Acción, robos y música manejados artesanalmente por Edgar Wright en Baby: el aprendiz del crimen, su primer estreno comercial en Argentina.
Ansel Elgort es Baby, un chico, con auriculares clavados en sus oídos, que utiliza la música para marcar el compás de su vida. Vida que incluye ser único a la hora de escaparse. Y de lo que huye es de robos de bancos.
Transporta, a toda velocidad y con total eficacia, a una banda liderada por Doc (Kevin Spacey). Pero Doc no le paga todo lo que debería al joven as del volante, más bien le cobra una parte del error de haberle robado un auto. Pero sabemos que ladrón que roba a un ladrón tiene cien años de perdón. O no tanto…

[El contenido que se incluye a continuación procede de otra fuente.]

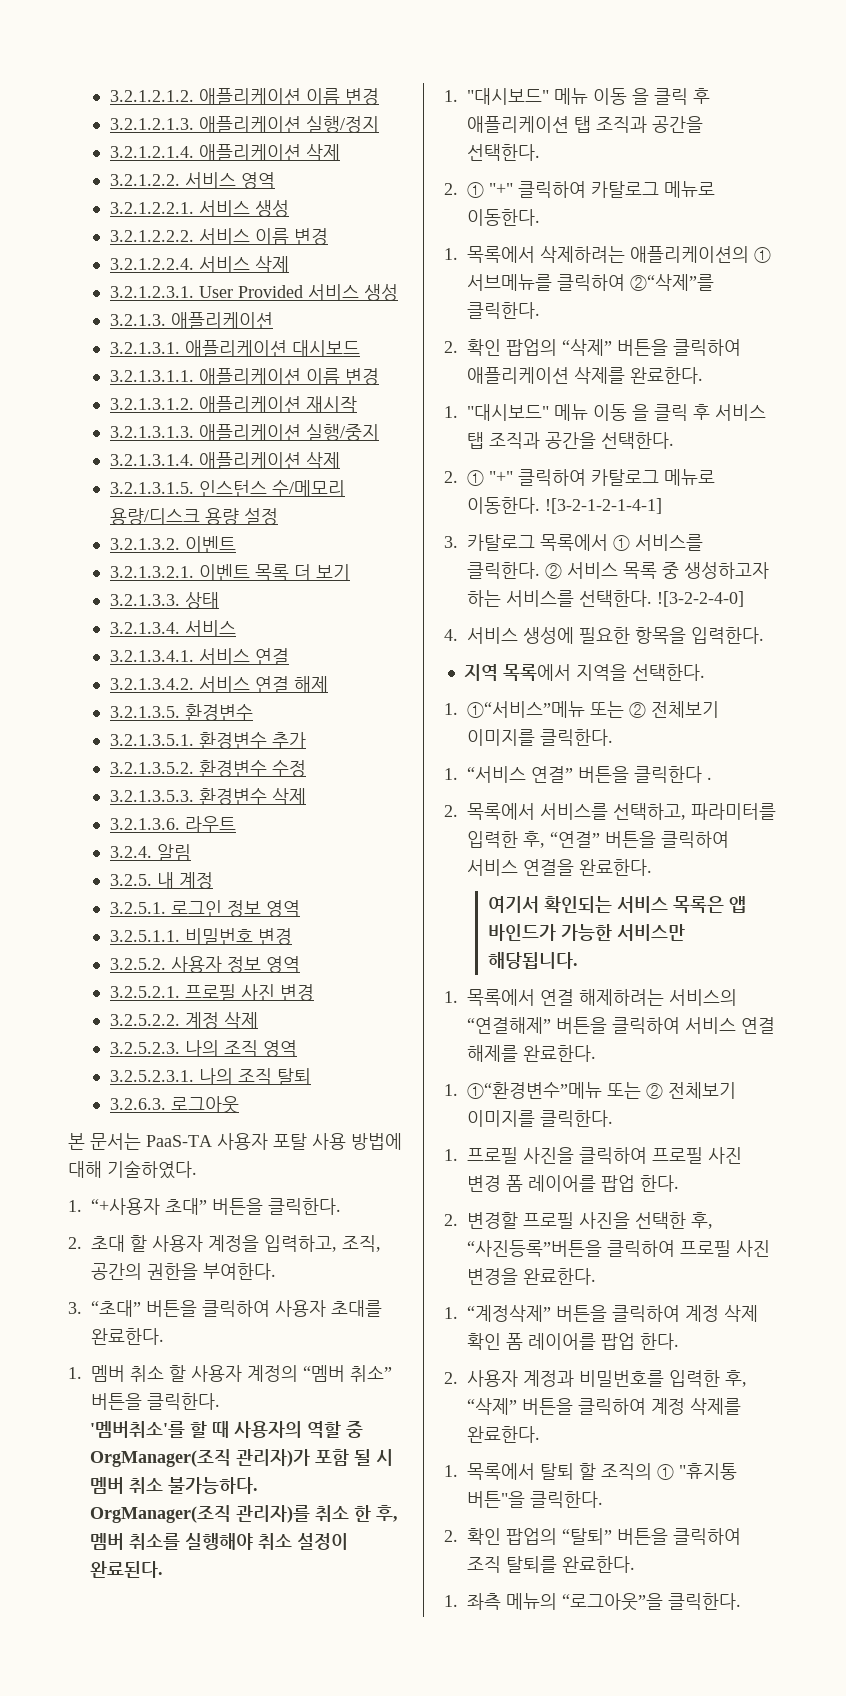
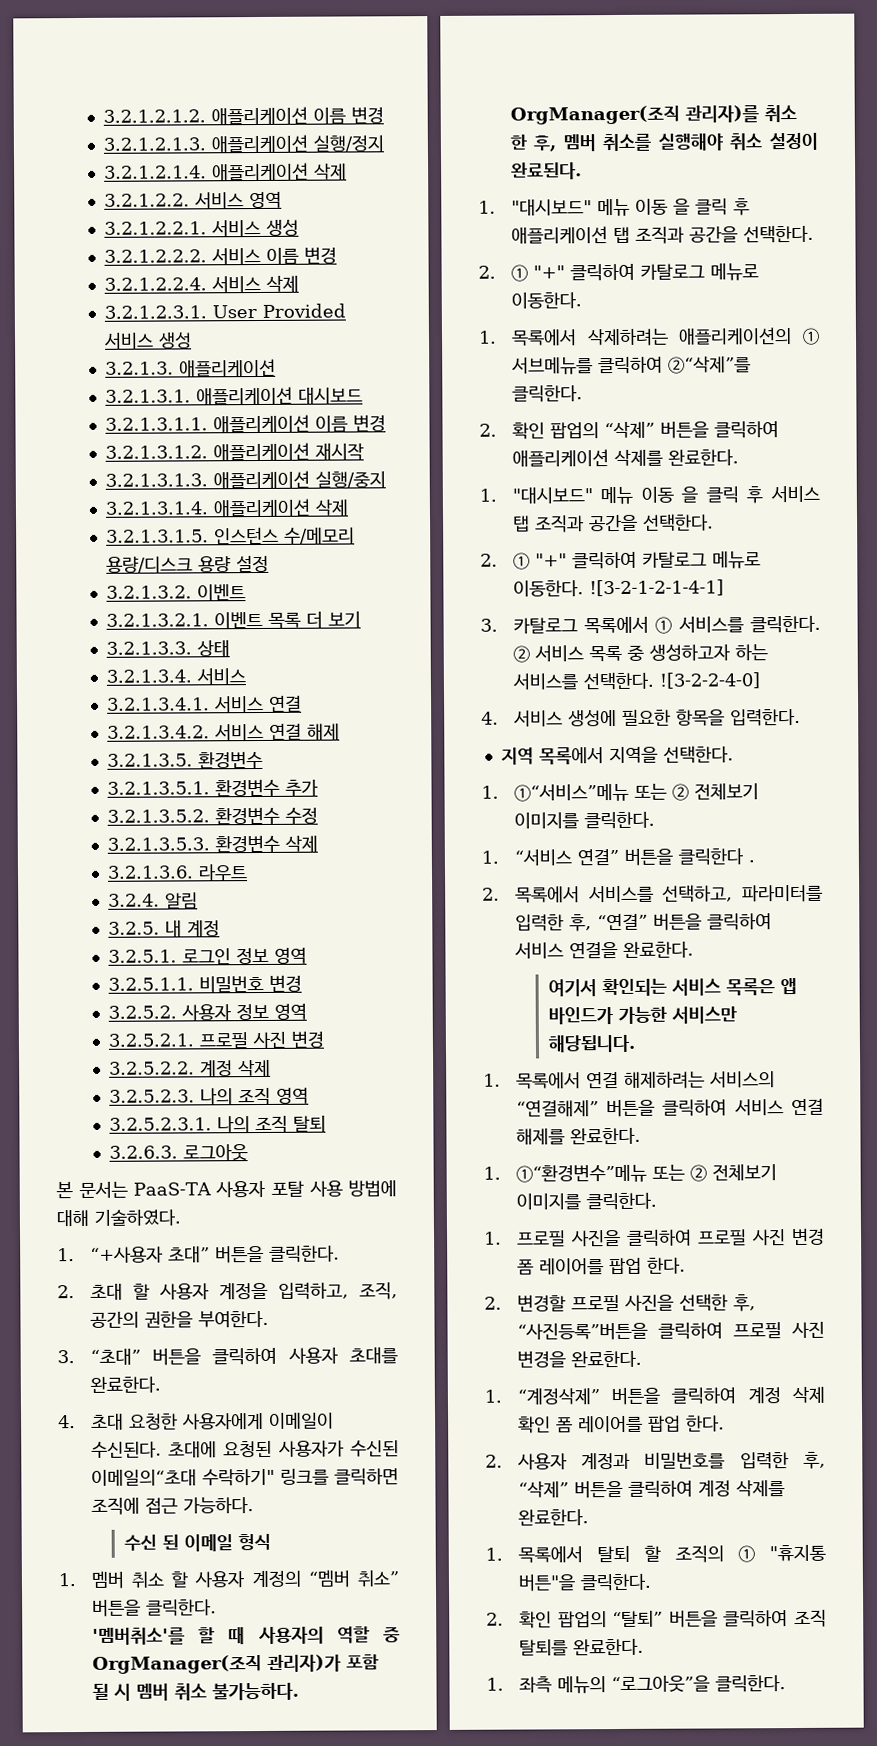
+ 4. 초대 요청한 사용자에게 이메일이 수신된다. 초대에 요청된 사용자가 수신된 이메일의“초대 수락하기" 링크를 클릭하면 조직에 접근 가능하다.
+ 수신 된 이메일 형식

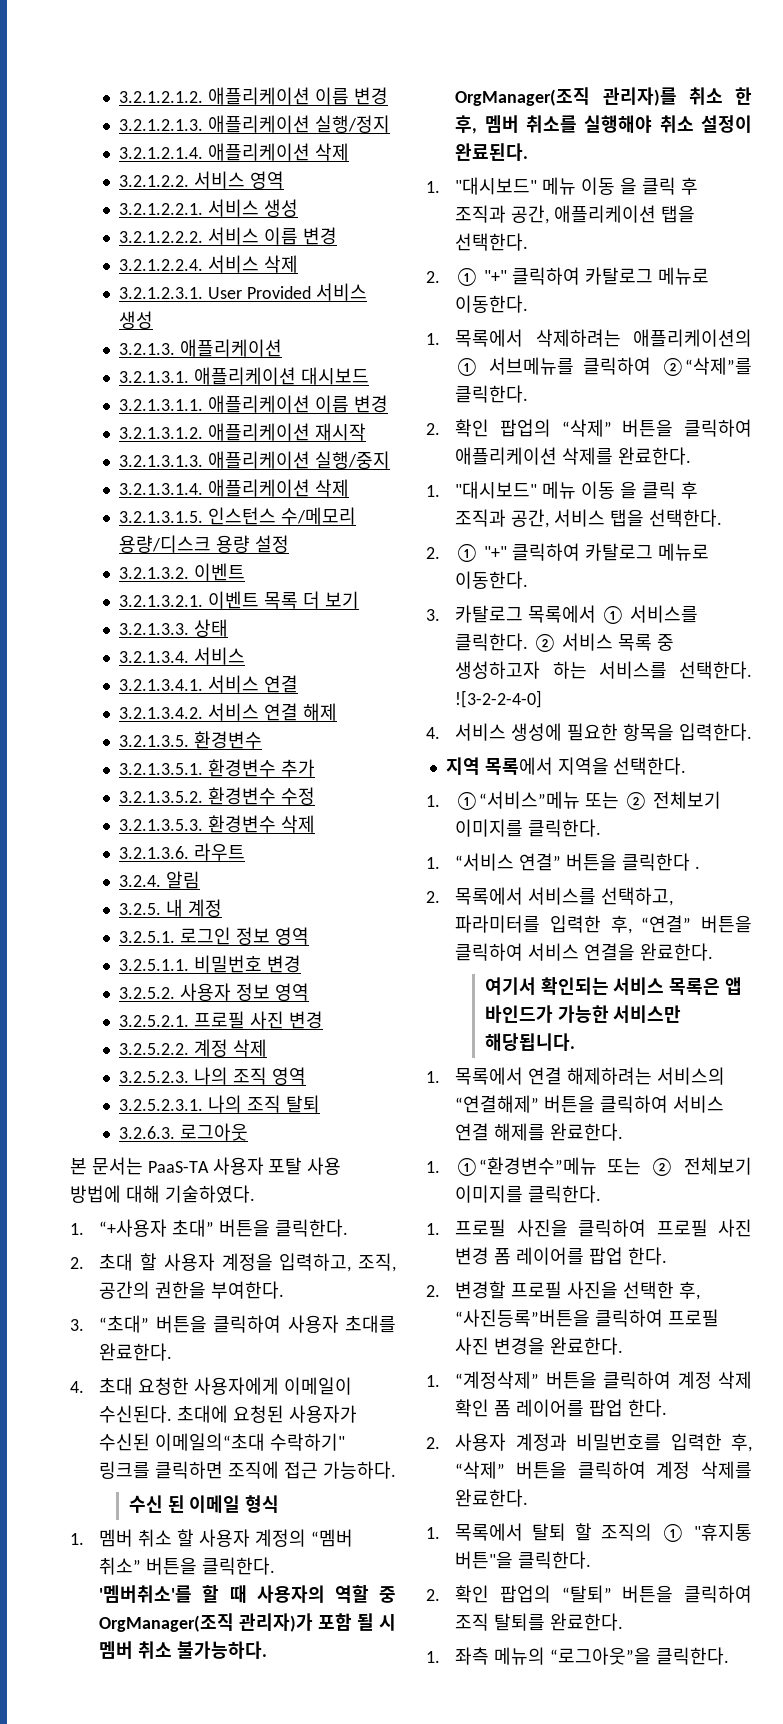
- 1. "대시보드" 메뉴 이동 을 클릭 후 애플리케이션 탭 조직과 공간을 선택한다.
+ 1. "대시보드" 메뉴 이동 을 클릭 후 조직과 공간, 애플리케이션 탭을 선택한다.
- 1. "대시보드" 메뉴 이동 을 클릭 후 서비스 탭 조직과 공간을 선택한다.
- 2. ① "+" 클릭하여 카탈로그 메뉴로 이동한다. ![3-2-1-2-1-4-1]
+ 1. "대시보드" 메뉴 이동 을 클릭 후 조직과 공간, 서비스 탭을 선택한다.
+ 2. ① "+" 클릭하여 카탈로그 메뉴로 이동한다.

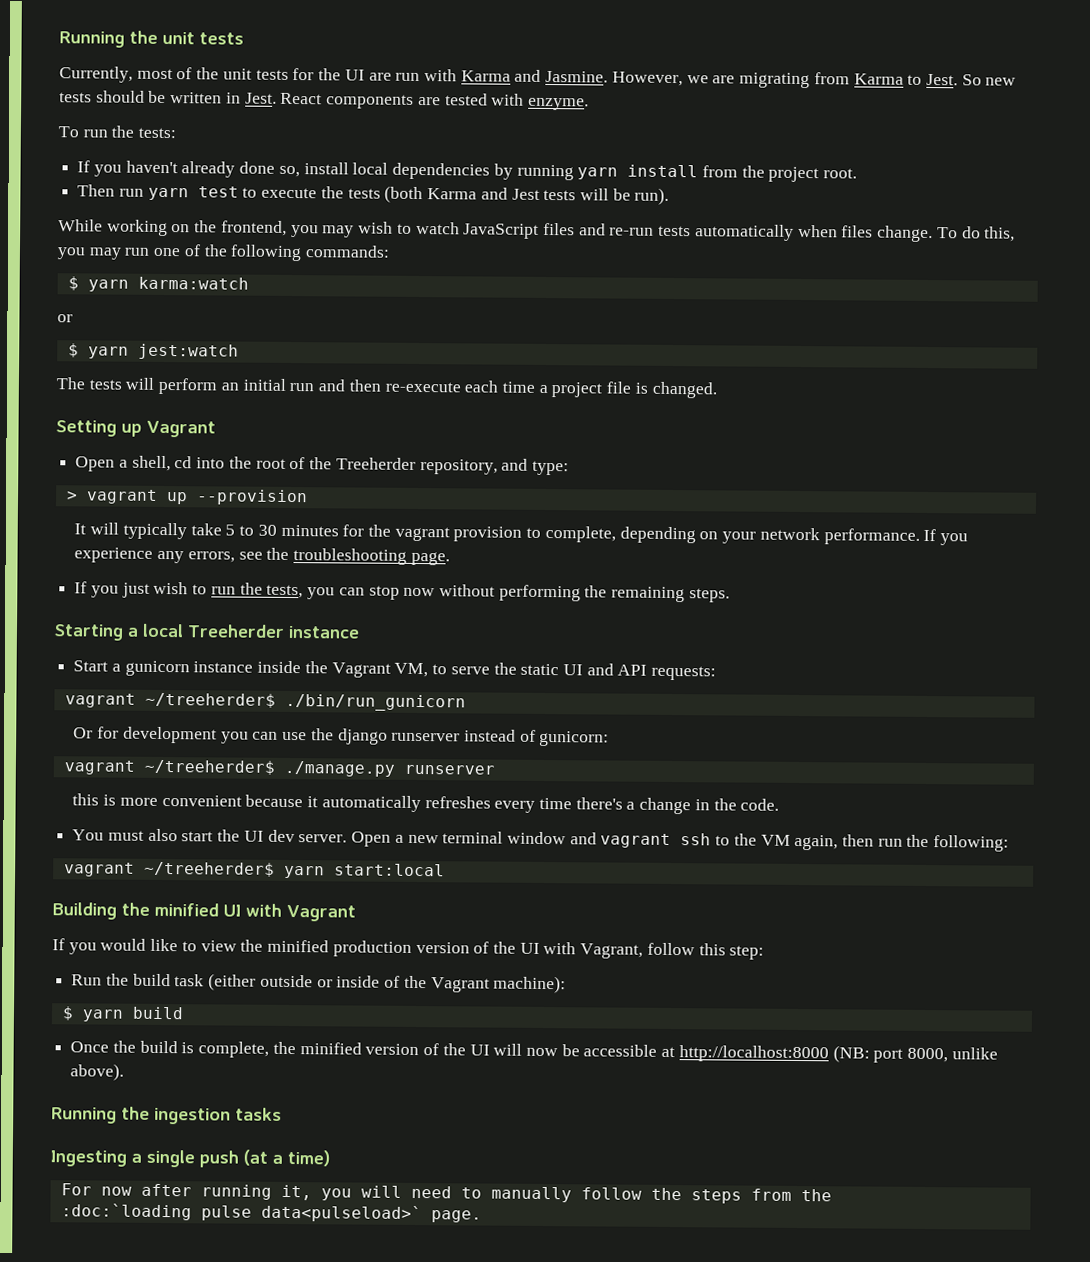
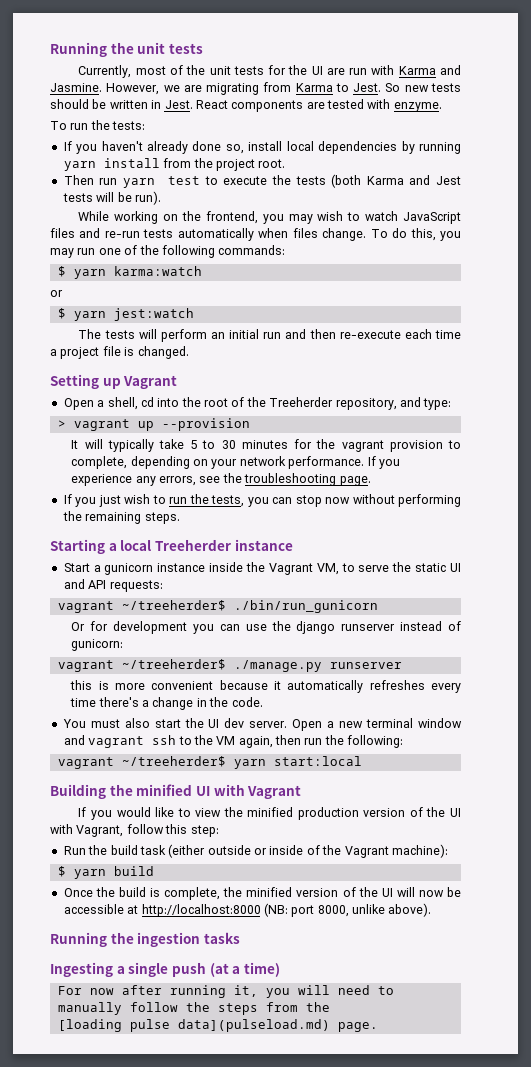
- :doc:`loading pulse data<pulseload>` page.
+ [loading pulse data](pulseload.md) page.

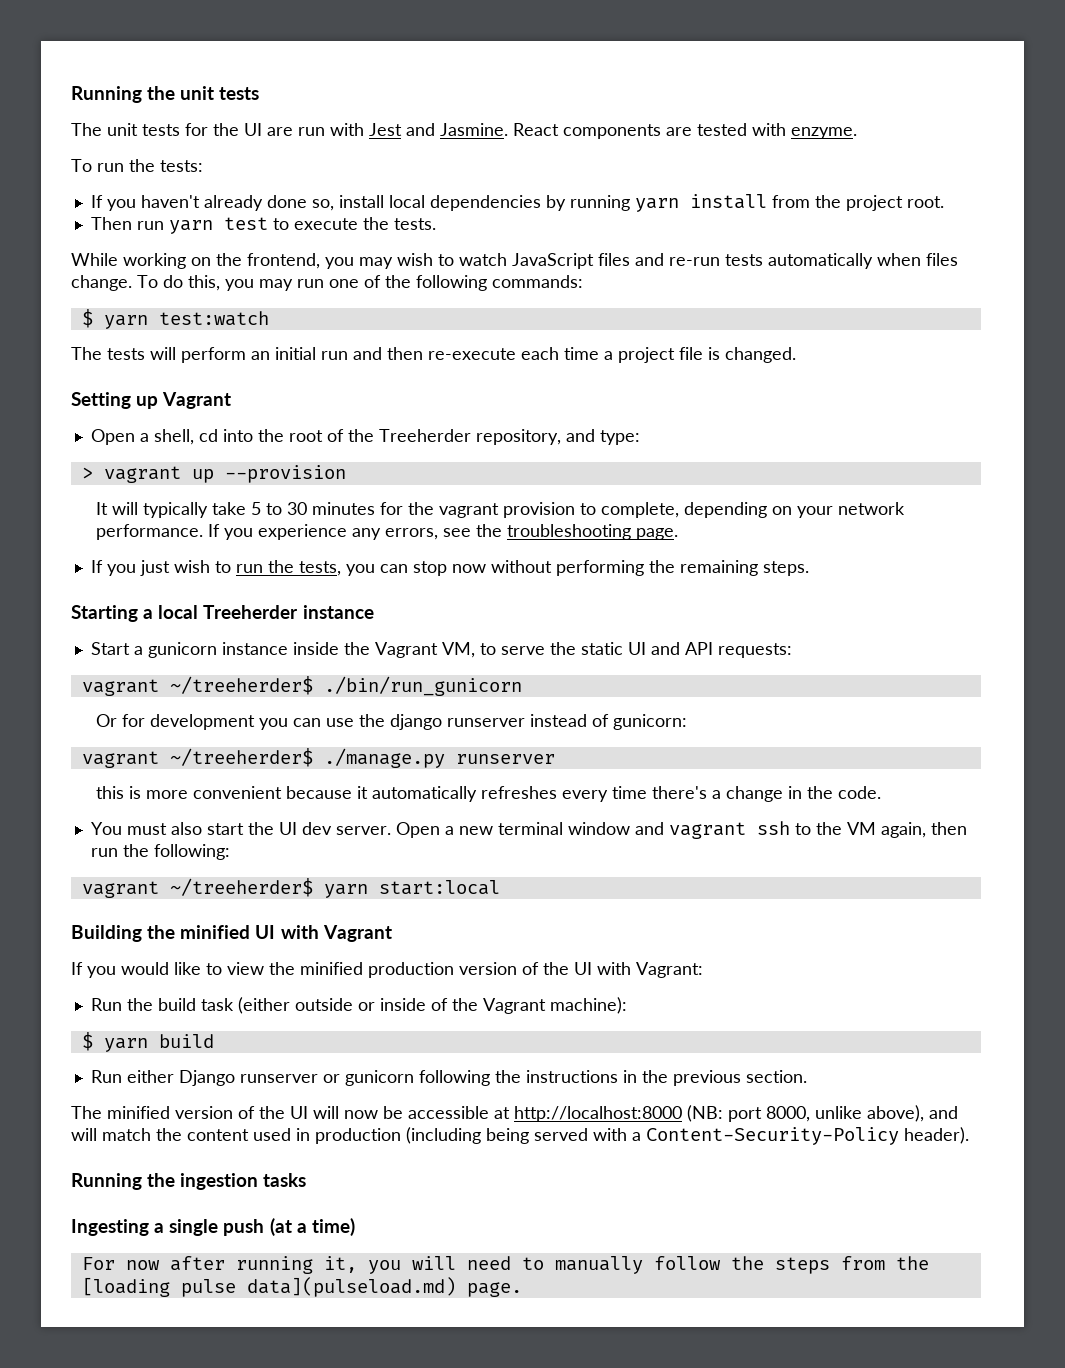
- Currently, most of the unit tests for the UI are run with Karma and Jasmine.
+ The unit tests for the UI are run with Jest and Jasmine.
- However, we are migrating from Karma to Jest. So new tests should be written in Jest.
- Then run yarn test to execute the tests (both Karma and Jest tests will be run).
+ Then run yarn test to execute the tests.
- $ yarn karma:watch
- or
- $ yarn jest:watch
+ $ yarn test:watch
- If you would like to view the minified production version of the UI with Vagrant, follow this step:
+ If you would like to view the minified production version of the UI with Vagrant:
- Once the build is complete, the minified version of the UI will now be accessible at http://localhost:8000 (NB: port 8000, unlike above).
+ Run either Django runserver or gunicorn following the instructions in the previous section.
+ The minified version of the UI will now be accessible at http://localhost:8000 (NB: port 8000, unlike above), and will match the content used in production (including being served with a Content-Security-Policy header).

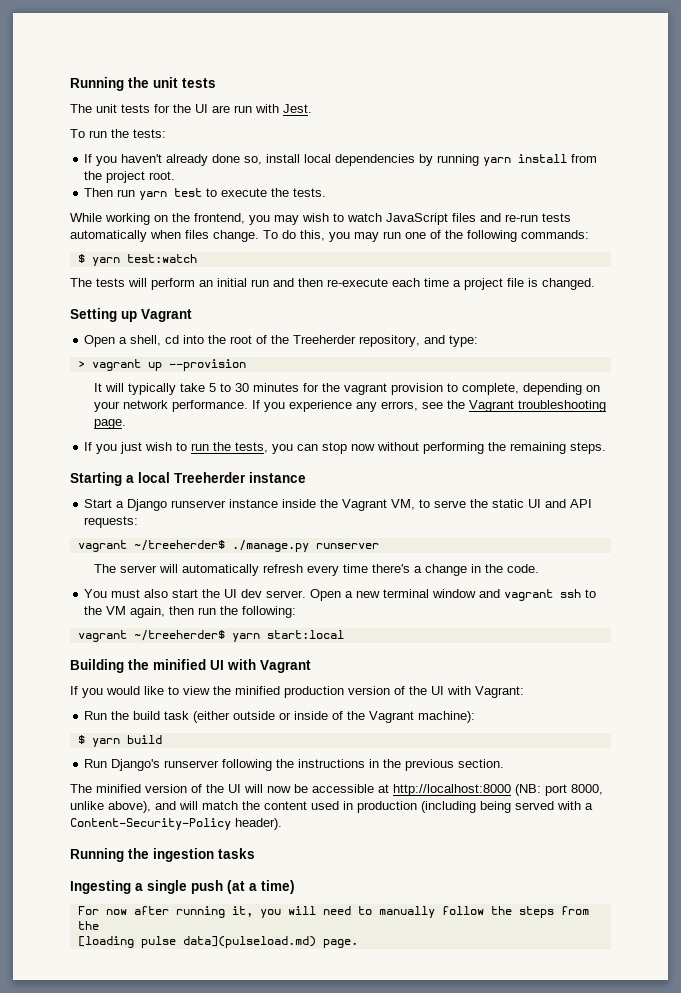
- The unit tests for the UI are run with Jest and Jasmine. React components are tested with enzyme.
+ The unit tests for the UI are run with Jest.
- If you experience any errors, see the troubleshooting page.
+ If you experience any errors, see the Vagrant troubleshooting page.
- Start a gunicorn instance inside the Vagrant VM, to serve the static UI and API requests:
+ Start a Django runserver instance inside the Vagrant VM, to serve the static UI and API requests:
- vagrant ~/treeherder$ ./bin/run_gunicorn
- Or for development you can use the django runserver instead of gunicorn:
  vagrant ~/treeherder$ ./manage.py runserver
- this is more convenient because it automatically refreshes every time there's a change in the code.
+ The server will automatically refresh every time there's a change in the code.
- Run either Django runserver or gunicorn following the instructions in the previous section.
+ Run Django's runserver following the instructions in the previous section.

Baby escapa, también, del recuerdo del accidente automovilístico en el que murieron sus padres cuando era pequeño y cuya secuela es un zumbido constante en uno de sus oídos (de ahí que use auriculares todo el tiempo). Cuando considera que la deuda está saldada y que podrá darle una vida mejor al hombre que lo crió y escaparse con la encantadora camarera de la que se enamora, Debora (Lily James), Doc lo obligará, obviamente no de buena manera, a que realice una última tarea que pondrá en riesgo toda la nueva vida que el joven ha planeado.
Edgar Wright, realizador de las películas de culto nunca estrenadas en Argentina Shaun of the Dead (2004), Hot Fuzz (2007) y Scott Pilgrim vs. the World (2010), entrega una buena sorpresa que ofrece una refrescante brisa a la cartelera con una vuelta de tuerca al género de las heist movies (categoría que describe el planeamiento, ejecución y consecuencias de un robo).
Baby: el aprendiz del crimen es, junto con la nominada al Oscar Sin nada que perder, de esas películas estrenadas este año que nos provocan empatía con los ladrones de bancos. Esos guiones construidos con trampas para que amemos a los delincuentes antes que a las instituciones cargadas con letra chica e intereses abusivos.
Baby graba y remixa diálogos, sonidos y ruidos de su propia vida y los atesora en ¡casetes! Es que la película está impregnada de cierto aire retro en lo que se ve y en lo que se escucha. Y a pesar de que la banda sonora sea prolífica y que cada cambio de compás acompaña de manera impecable el montaje, en ningún momento se tiene la impresión de que se asiste a un videoclip de casi dos horas. Por el contrario, cuando se producen los escapes de los robos se tiene la sensación de que se está viendo un musical en el que en lugar de personas, bailan autos. Con coreografías de persecuciones de vehículos llevadas al paroxismo, pero con elegancia y no frenesí.
La planificación de cada escena es prodigiosamente milimétrica, al ritmo de The Jon Spencer Blues Explosion, Jonathan Richman & The Modern Lovers, Carla Thomas y Buttom Down Brasss, entre otros. Y además cada canción que suena está debidamente justificada y es tan protagonista como cada uno de los personajes.